Na literatura sobre a ditadura militar, convencionou-se chamar o Ato Institucional nº 5, de 1968, de “o golpe dentro do golpe”. Nessa concepção, o golpe original é o de 1964, quando os militares expulsaram João Goulart. E o golpe “de dentro” é o endurecimento do regime, com o fechamento do Congresso. Ambos os golpes são principalmente contra a sociedade.
Dessa forma, o título “A Ditadura Militar e os Golpes Dentro do Golpe: 1964-1969”, livro que o experiente jornalista Carlos Chagas está lançando, pode induzir ao erro.
Só após algumas dezenas de páginas percebe-se que os golpes aos quais ele se refere não são aqueles perpetrados contra a sociedade, mas os de militares contra militares: as sabotagens internas, as manobras desleais, as traições.
Chagas era um jovem repórter de “O Globo” no início dos anos 60, numa época em que o Brasil era bem diferente. Ele lembra como era fácil entrevistar Tancredo Neves em 1962, quando o então primeiro-ministro vivia no Flamengo: “Bastava cumprimentar o porteiro, subir ao 6º andar, apresentar-me para a empregada doméstica e aguardar na varanda que o primeiro-ministro aparecesse”.

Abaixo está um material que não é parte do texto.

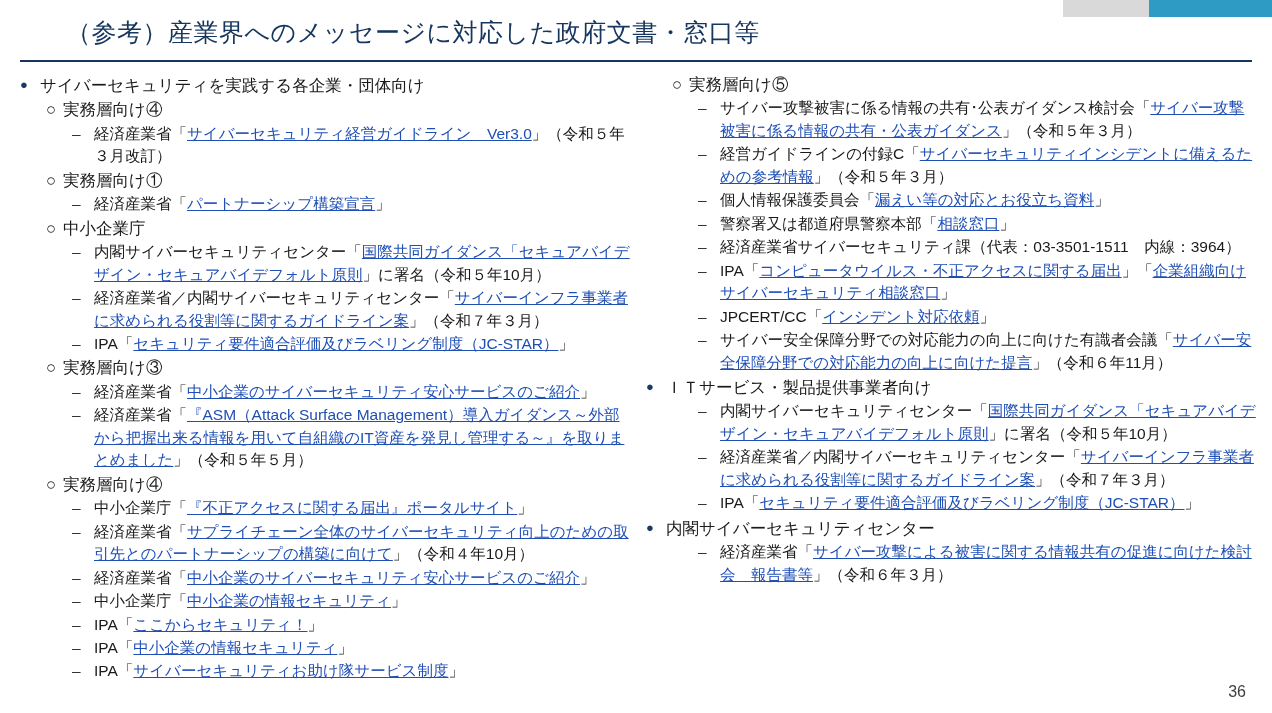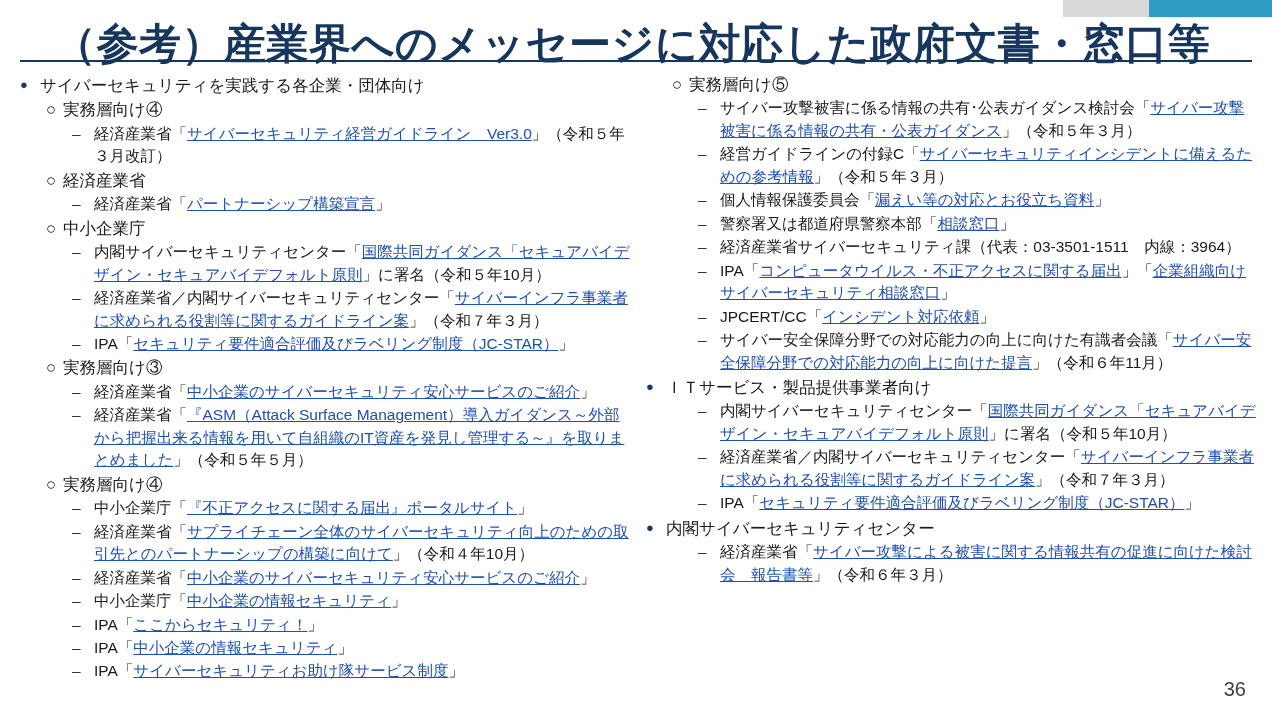--- a/index.html
+++ b/index.html
@@ -41,9 +41,9 @@
   .title {
     position: absolute;
     top: 16px;
-    left: 54px;
-    font-size: 42px;
-    font-weight: bold;
+    left: 66px;
+    font-size: 25px;
+    font-weight: normal;
     color: #16365d;
     letter-spacing: 0.5px;
     white-space: nowrap;

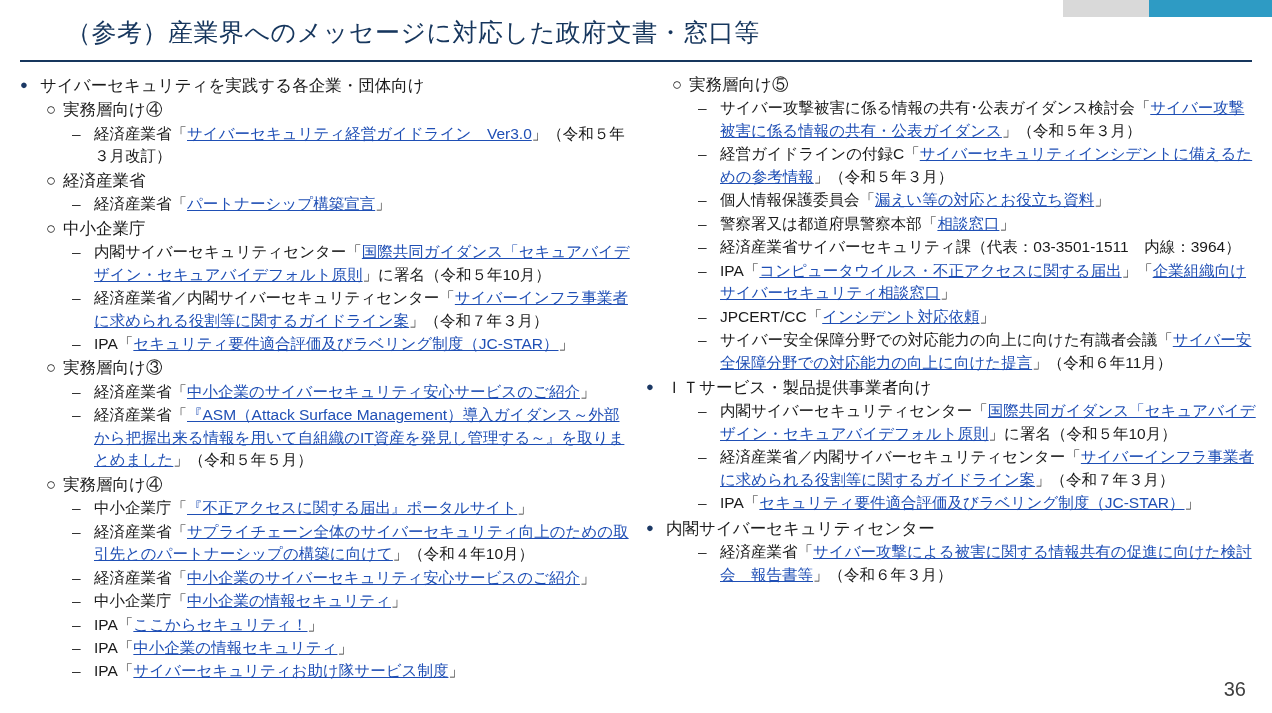--- a/index.html
+++ b/index.html
@@ -160,7 +160,7 @@
         </div>
         <div class="lv2">
           <span class="marker">○</span>
-          <span class="txt"><span>経済産業省</span></span>
+          <span class="txt"><span>実務層向け①</span></span>
         </div>
         <div class="lv3">
           <span class="marker">–</span>

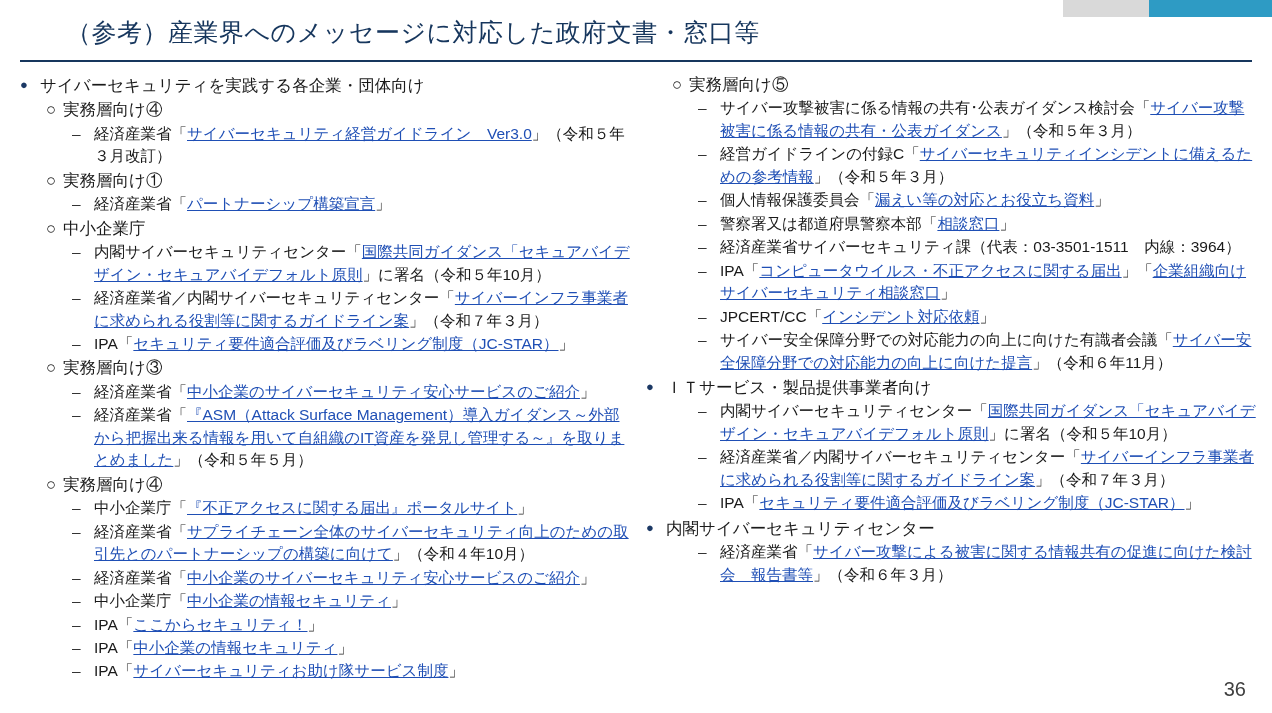--- a/index.html
+++ b/index.html
@@ -129,7 +129,7 @@
     position: absolute;
     right: 26px;
     bottom: 12px;
-    font-size: 20px;
+    font-size: 16px;
     color: #404040;
   }
 </style>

Alguns anos depois, Chagas aceitou um convite de Costa e Silva e tornou-se secretário de Imprensa da Presidência –cargo equivalente ao que sua filha Helena Chagas ocupava até janeiro no ministério de Dilma Rousseff.
Em algumas passagens, o livro parece um acerto de contas de Chagas com aquela época, como se tentasse justificar seu ingresso no governo no instante de maior endurecimento. Ele afirma que só aceitou o convite porque estava convencido de que Costa e Silva patrocinaria o início de um processo de descompressão. Hoje é fácil perceber que não foi assim. Mas na época lideranças da oposição também faziam essa avaliação.
Para o jornalista, o maior de todos os golpes internos foi a solução que os militares encontraram em 1969 para não entregar o poder ao vice Pedro Aleixo, um civil, após o afastamento de Costa e Silva por motivos de saúde. No lugar de Aleixo, quem assumiu foi uma Junta Militar.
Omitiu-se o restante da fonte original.